(EXERCISE BRIEF):
All of the records below are to be printed exactly; the pictures are to be left out.

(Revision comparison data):
○ ○ ○ ○

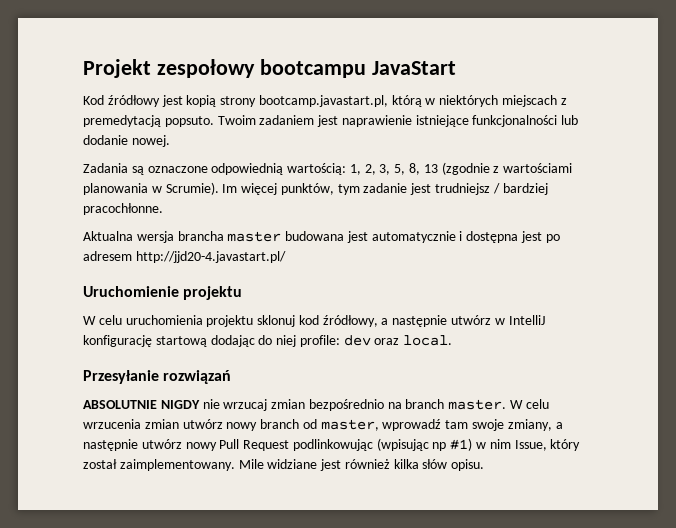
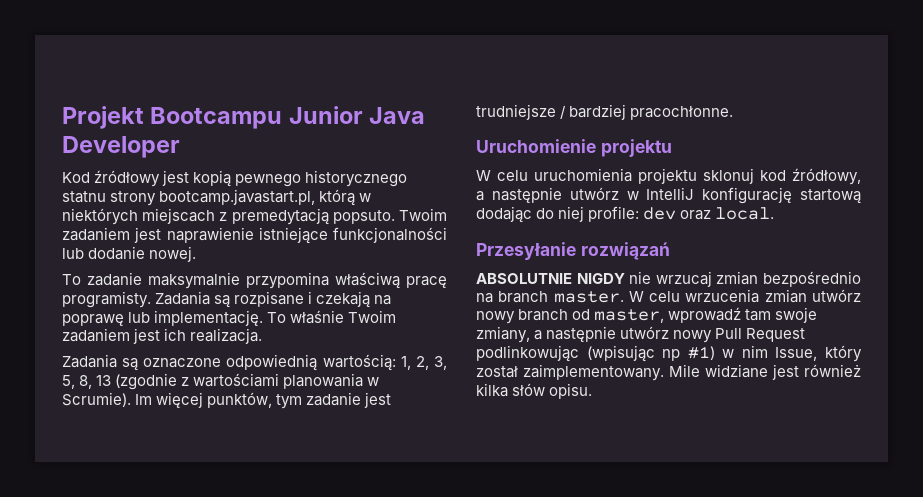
[156,59,456,78] zespołowy bootcampu JavaStart -> [150,106,426,129] [62,136,180,158] Bootcampu Junior Java Developer
(217, 101) none -> [235,170,408,187] [62,191,106,203] pewnego historycznego statnu
(170, 141) none -> [62,272,447,289] [62,291,392,308] [62,310,397,326] [62,328,263,344] // To zadanie maksymalnie przypomina właściwą pracę programisty. Zadania są rozpisane i czekają na poprawę lub implementację. To właśnie Twoim zadaniem jest ich realizacja.
[435,183,491,195] trudniejsz -> [476,104,556,120] trudniejsze
[83,231,560,243] [83,251,286,263] // Aktualna wersja brancha master budowana jest automatycznie i dostępna jest po adresem http://jjd20-4.javastart.pl/ -> (734, 113) none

○ ○ ○ ○

(THE COMPLETED TASK):
[156,59,456,78] zespołowy bootcampu JavaStart -> [150,106,426,129] [62,136,180,158] Bootcampu Junior Java Developer
(217, 101) none -> [235,170,408,187] [62,191,106,203] pewnego historycznego statnu
(170, 141) none -> [62,272,447,289] [62,291,392,308] [62,310,397,326] [62,328,263,344] // To zadanie maksymalnie przypomina właściwą pracę programisty. Zadania są rozpisane i czekają na poprawę lub implementację. To właśnie Twoim zadaniem jest ich realizacja.
[435,183,491,195] trudniejsz -> [476,104,556,120] trudniejsze
[83,231,560,243] [83,251,286,263] // Aktualna wersja brancha master budowana jest automatycznie i dostępna jest po adresem http://jjd20-4.javastart.pl/ -> (734, 113) none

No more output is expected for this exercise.